Still Ill by Clara Roberts

I’m emaciated, wearing blue corduroy’s—sitting on the splintered wooden floor.

I look at the man, Kevin, who injects himself—the needle permanent as it pierces the skin. When I watch him, all I think of is when it’s going to be my turn. He’s used heroin intermittently for fourteen years and fights to find a vein.

Injection. Almost everyone is intimidated by it their first time when they first see the flick of the rig up by the ceiling light. When I was a child, I would fight nurses and doctors—kick and push them away as they came towards me with a filled syringe. Now, I feel impassioned and inspired when I plunge a poke into my body—the dreamland of my mind relishing in the rapture of the drug’s power.

Everything is wrong.

There’s a gallery in his backpack—used and dull syringes, plastic tubes of water, cotton, a tin cooker, and three Bic lighters—all of his most prized paraphernalia. He tells me to stretch out my pale arm.
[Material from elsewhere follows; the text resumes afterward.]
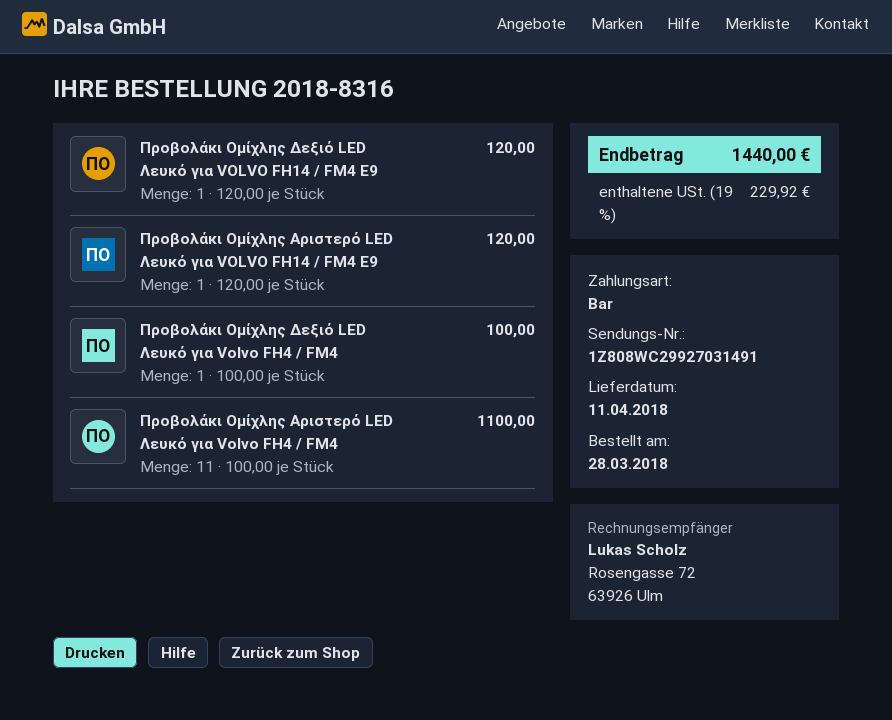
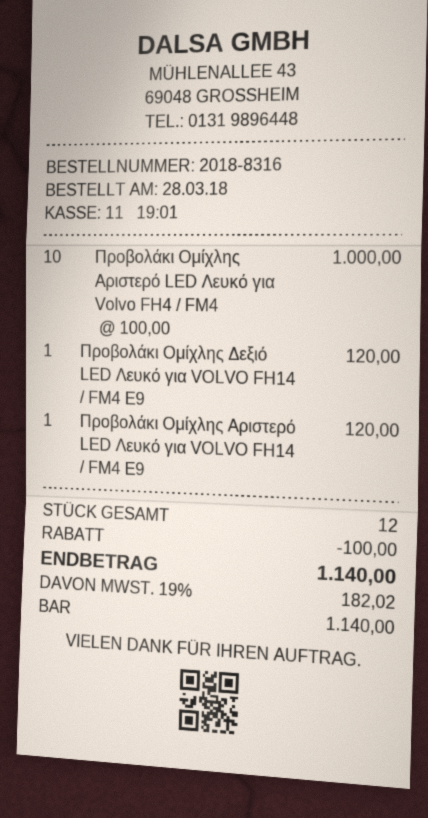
Προβολάκι Ομίχλης Δεξιό LED Λευκό για Volvo FH4 / FM4: 1 x 100.00 = 100.00 -> none
Προβολάκι Ομίχλης Αριστερό LED Λευκό για Volvo FH4 / FM4: 11 x 100.00 = 1100.00 -> 10 x 100.00 = 1000.00
discount: none -> 100.00
tax: 19% = 229.92 -> 19% = 182.02
total: 1440.00 -> 1140.00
I roll up the purple sleeves of a winter jacket Mom bought me, ready to cross a monumental threshold for the umpteenth time. I look at him while he licks the blood running down my limb.

Everything is wrong.

How do I return to normal when I feel like a naked person in the street? The drugs bend me and I wilt, even though I never grew into a flower. The word melancholy sounds like a lullaby of death. I know not to fall in love with Kevin because we are already in love with heroin. The drug is meant to envelop my soul, promising me a life I will not be able to escape from. The drugs are patient, but not virtuous. I try to hold onto the sunlight. The cracked window is being held open by an old prescription pill bottle. My lost legacy is now a daydream and a tuneless song, not a timeless melody.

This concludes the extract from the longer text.